La veille, Éloi Macollet, le coureur de bois miraculé, qui s'était chargé de le porter en barque à Sainte-Anne, l'avait abandonné là, lorsque, après avoir déchiffré les signaux de fumée, il avait compris que l'île d'Orléans appelait au secours.
Janine Gonfarel l'avait vu s'embarquer avec quelques gaillards résolus, ayant troqué le chapelet pour le fusil, et mettre le cap sur la grande île.
Macollet et ses compagnons avaient-il assisté de loin à la capture de la grande barque qui était partie la première, emportant le sculpteur Le Brasseur, des pèlerins et divers éléments du tabernacle destinés au retable ? Avaient-ils été témoins du massacre de ses occupants ? Avaient-ils subi le même sort ?
Un bon vent gonflant la voile, la barque de Topin arriva dans le temps le plus rapide aux abords de l'île d'Orléans. Ils croisèrent devant l'anse de Sainte-Pétronille ne voulant pas aborder, car ensuite il ne leur resterait plus assez de temps pour se rendre à Saint-Joachim et, après avoir constaté l'état des lieux, en revenir avant la nuit.

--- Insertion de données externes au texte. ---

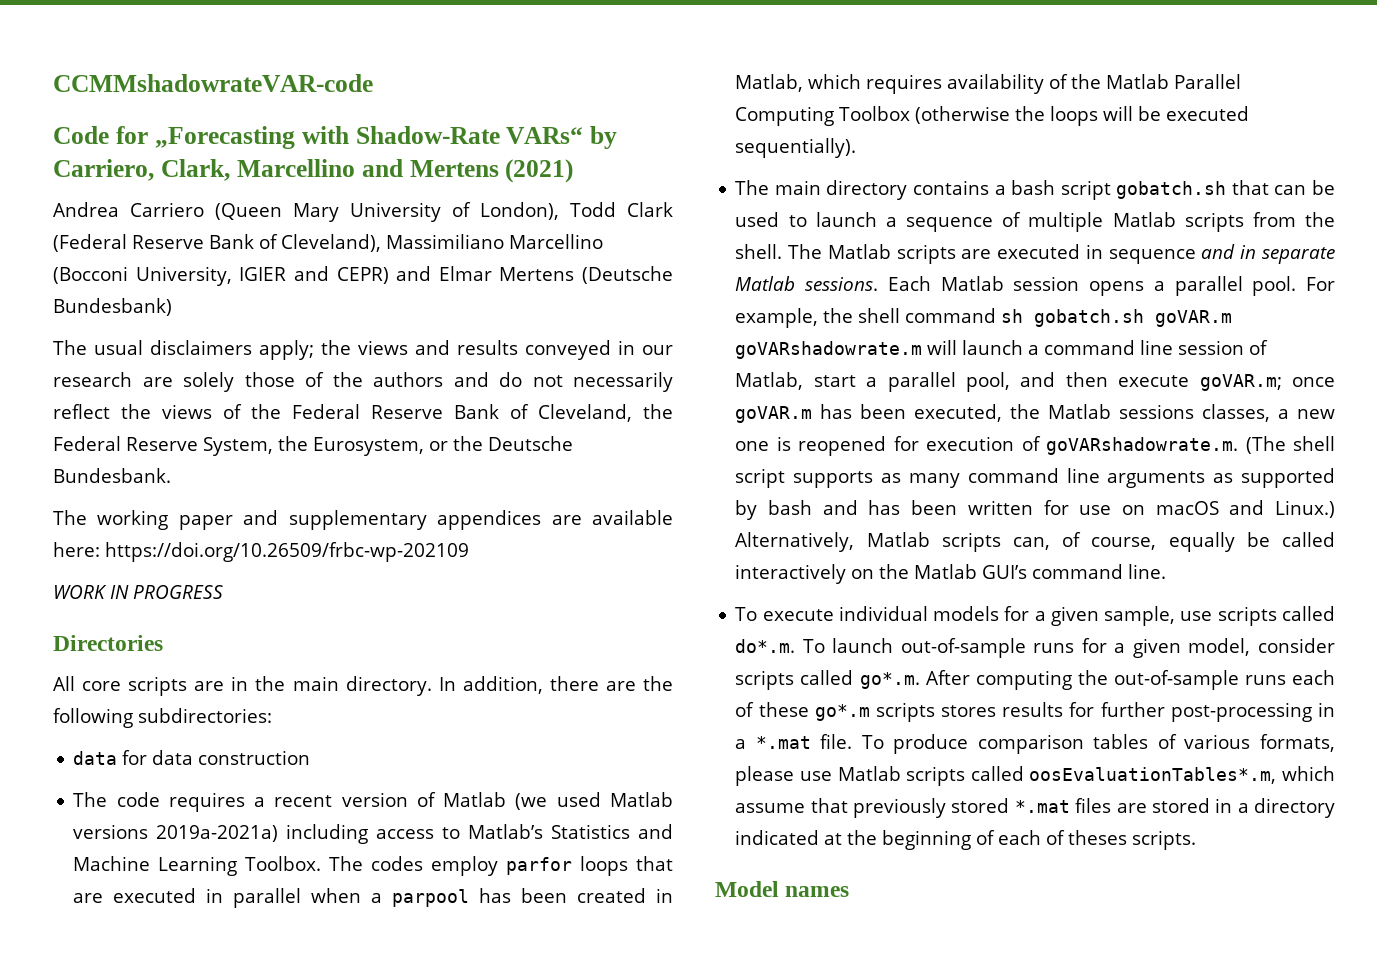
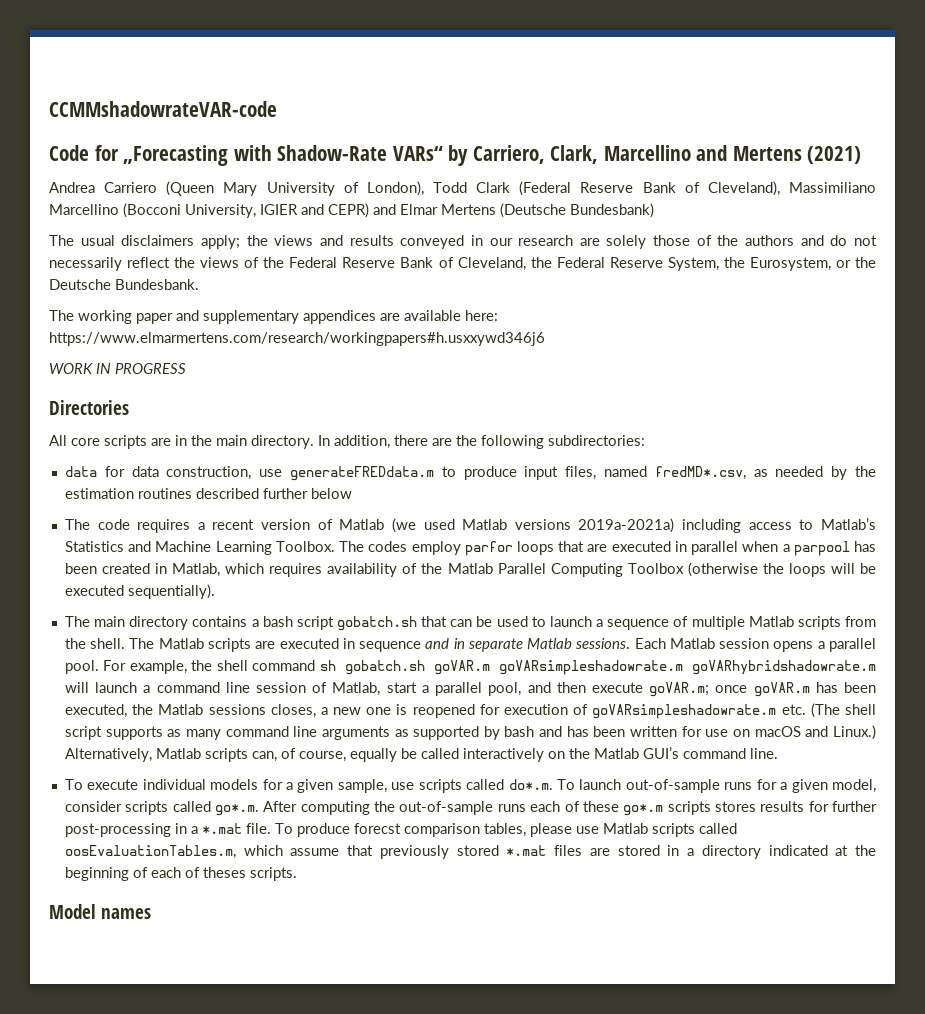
[105,542,469,562] https://doi.org/10.26509/frbc-wp-202109 -> [49,332,545,346] https://www.elmarmertens.com/research/workingpapers#h.usxxywd346j6
[198,750,311,765] construction -> [166,466,876,481] [64,488,352,499] construction, use generateFREDdata.m to produce input files, named fredMD*.csv, as needed by the estimation routines described further below
[735,341,923,359] goVARshadowrate.m -> [498,660,877,675] goVARsimpleshadowrate.m goVARhybridshadowrate.m
[1202,404,1271,422] classes, -> [270,704,316,718] closes,
[1046,437,1239,455] goVARshadowrate.m. -> [592,704,806,719] goVARsimpleshadowrate.m etc.
[977,734,1335,754] comparison tables of various formats, -> [353,823,526,837] forecst comparison tables,
[1029,767,1277,784] oosEvaluationTables*.m, -> [64,845,236,859] oosEvaluationTables.m,

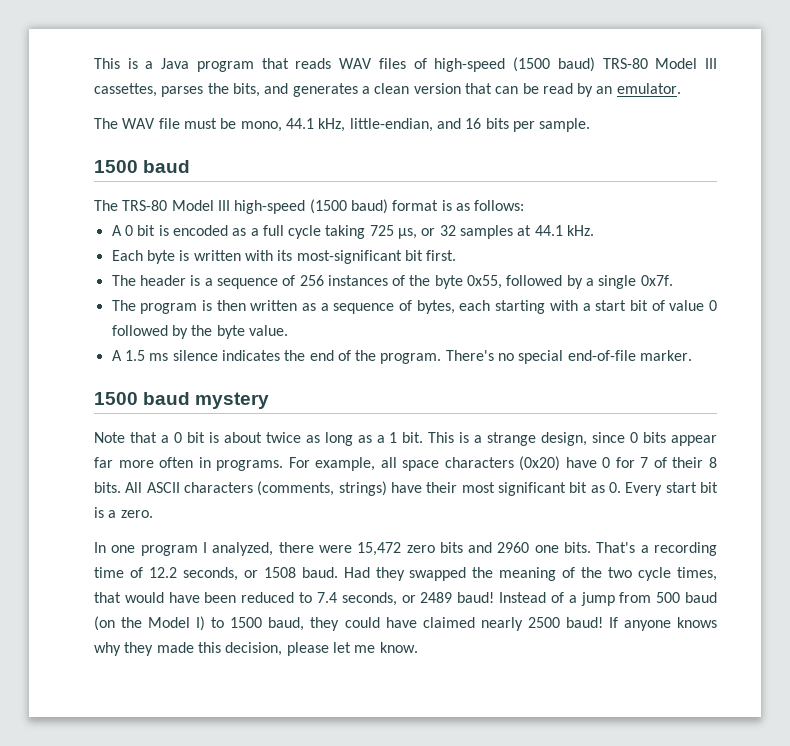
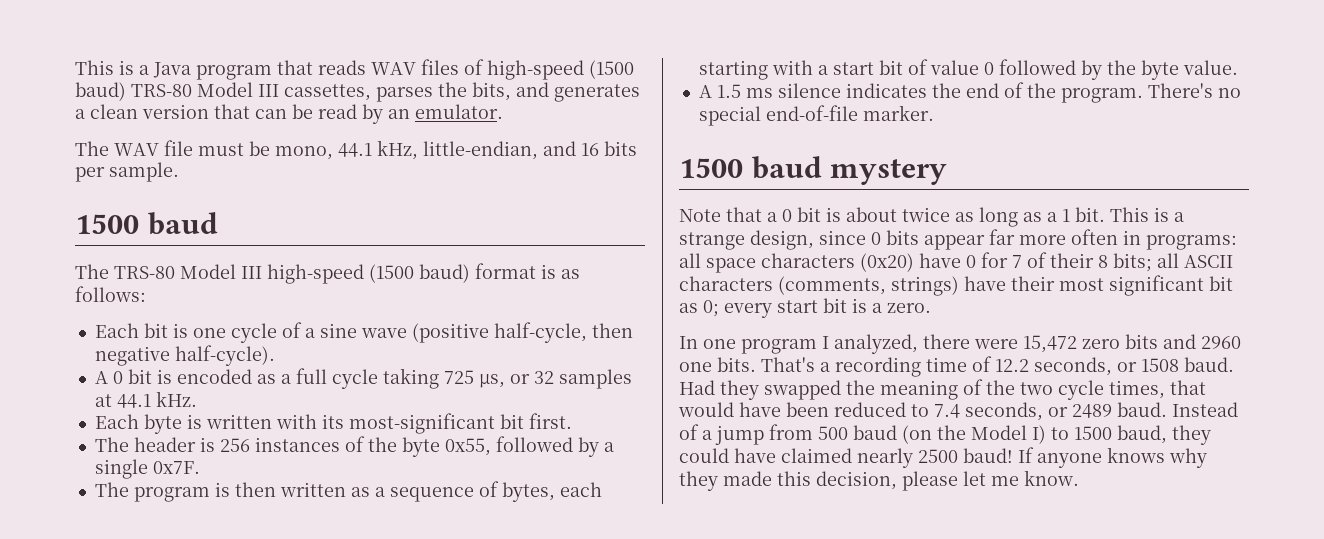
(525, 205) none -> [94,322,633,343] [94,345,275,366] // Each bit is one cycle of a sine wave (positive half-cycle, then negative half-cycle).
[204,275,296,289] a sequence of -> (215, 444) none
[640,275,673,286] 0x7f. -> [152,461,200,474] 0x7F.
[216,457,376,471] programs. For example, -> [1146,235,1237,250] programs:
[94,482,143,493] bits. All -> [1113,253,1179,272] bits; all
[608,482,663,496] 0. Every -> [703,300,772,318] 0; every
[457,592,495,603] baud! -> [1117,402,1167,417] baud.

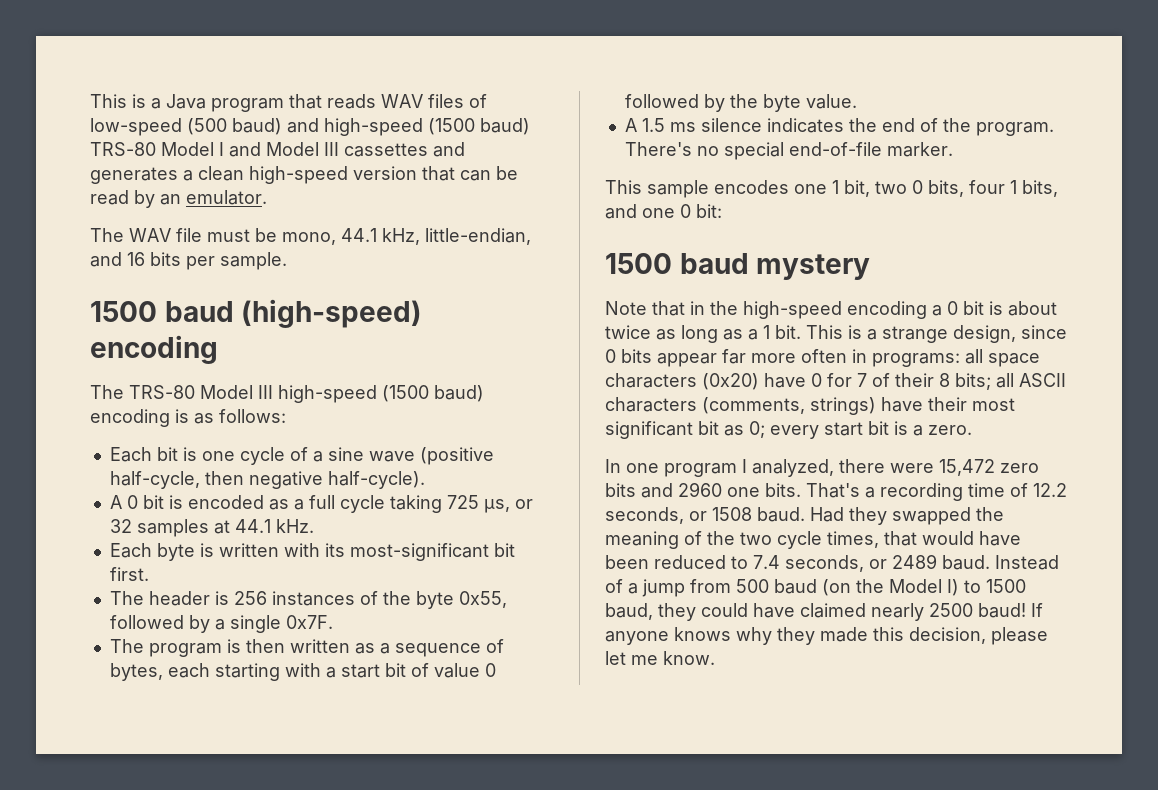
(484, 67) none -> [90,118,319,136] low-speed (500 baud) and
[258,82,511,102] III cassettes, parses the bits, -> [219,142,428,157] I and Model III cassettes
(138, 111) none -> [249,166,348,184] high-speed
(218, 223) none -> [241,299,423,328] [90,335,218,364] (high-speed) encoding
[475,263,536,279] format -> [90,409,170,427] encoding
(934, 113) none -> [605,180,1058,198] [605,204,722,219] // This sample encodes one 1 bit, two 0 bits, four 1 bits, and one 0 bit:
(762, 214) none -> [690,301,927,319] in the high-speed encoding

Les parages semblaient déserts. Angélique regarda vers la mi-côte en direction du manoir de Guillemette dans les arbres et, à son grand soulagement, crut voir s'élever un filet de fumée d'allure assez benoîte.
– J'aperçois quelqu'un, dit l'un des mariniers.
C'était Éloi Macollet qui les avait vus.
La marée était haute, ils purent s'approcher et se crier les nouvelles les plus notables.
C'était la pointe sud qui avait le plus souffert. Macollet, arrivant dans sa barque, avait longé l'île et s'était approché des Iroquois en chantant son chant de paix. Il avait eu la chance d'être reconnu par un de leurs grands capitaines, ce qui lui avait permis de parlementer pour obtenir la vie sauve pour les habitants qui s'étaient réfugiés dans les hauts de l'île où ils se retranchaient sous la conduite d'hommes entraînés aux embuscades, tels que Maupertuis.